Top of Extracted records
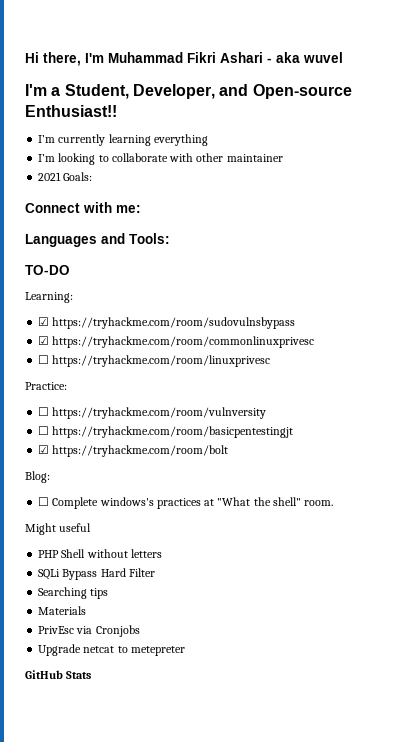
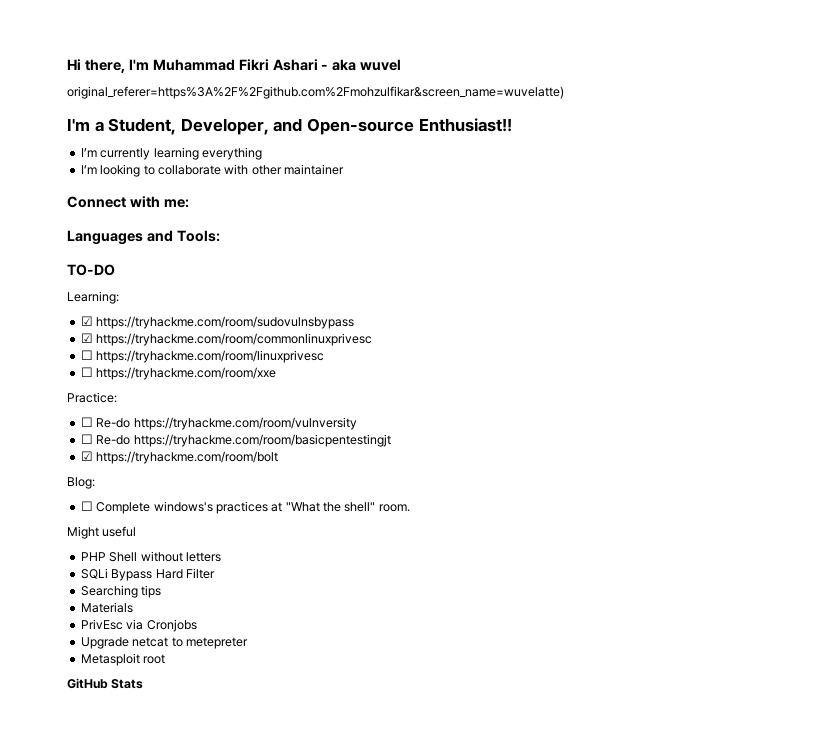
(343, 57) none -> [67,86,564,99] // original_referer=https%3A%2F%2Fgithub.com%2Fmohzulfikar&screen_name=wuvelatte)
[38,172,93,181] // 2021 Goals: -> (344, 169) none
(271, 361) none -> [80,367,277,380] // ☐ https://tryhackme.com/room/xxe
(50, 411) none -> [96,418,131,428] Re-do
(50, 430) none -> [96,435,131,445] Re-do
(185, 651) none -> [80,653,166,666] // Metasploit root

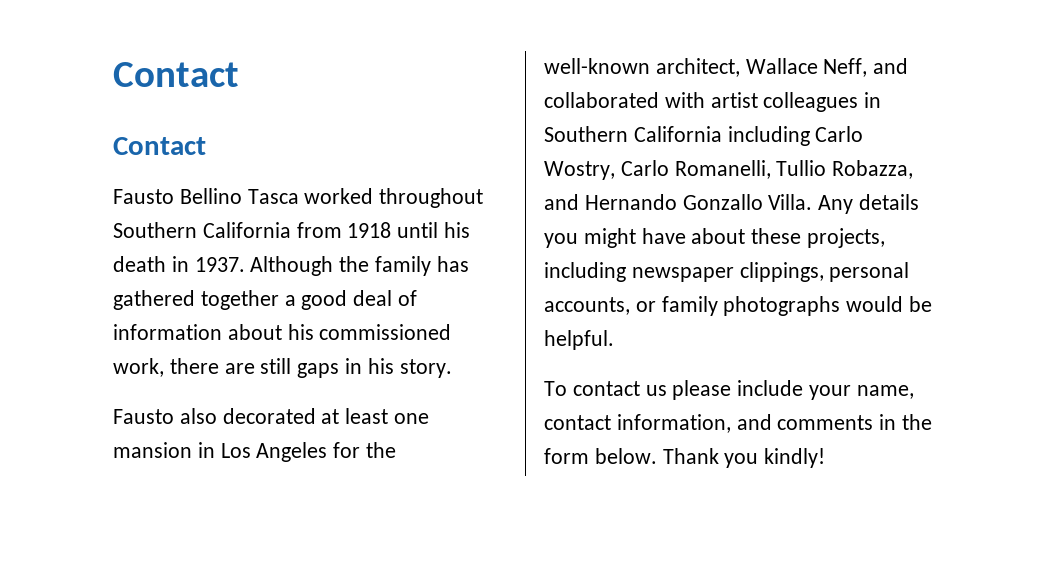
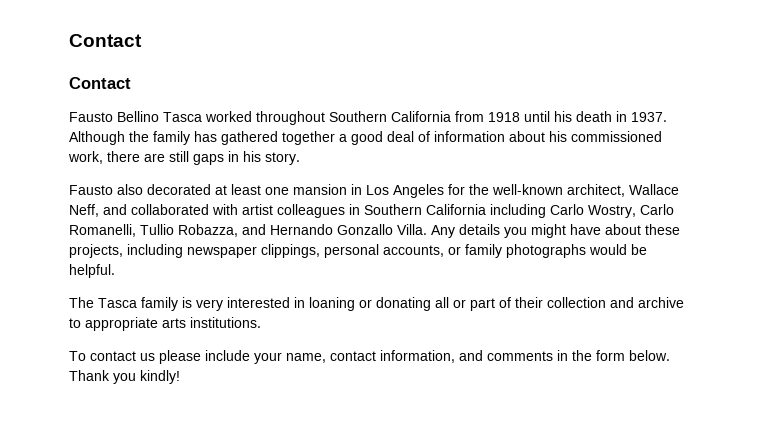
(614, 340) none -> [69,297,684,311] [69,317,261,331] // The Tasca family is very interested in loaning or donating all or part of their collection and archive to appropriate arts institutions.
Bottom of Extracted records
◆ Assigned task: A word-for-word transcription of the entries above, free of images, is what is wanted.

◆ Output for this task:
(343, 57) none -> [67,86,564,99] // original_referer=https%3A%2F%2Fgithub.com%2Fmohzulfikar&screen_name=wuvelatte)
[38,172,93,181] // 2021 Goals: -> (344, 169) none
(271, 361) none -> [80,367,277,380] // ☐ https://tryhackme.com/room/xxe
(50, 411) none -> [96,418,131,428] Re-do
(50, 430) none -> [96,435,131,445] Re-do
(185, 651) none -> [80,653,166,666] // Metasploit root

(614, 340) none -> [69,297,684,311] [69,317,261,331] // The Tasca family is very interested in loaning or donating all or part of their collection and archive to appropriate arts institutions.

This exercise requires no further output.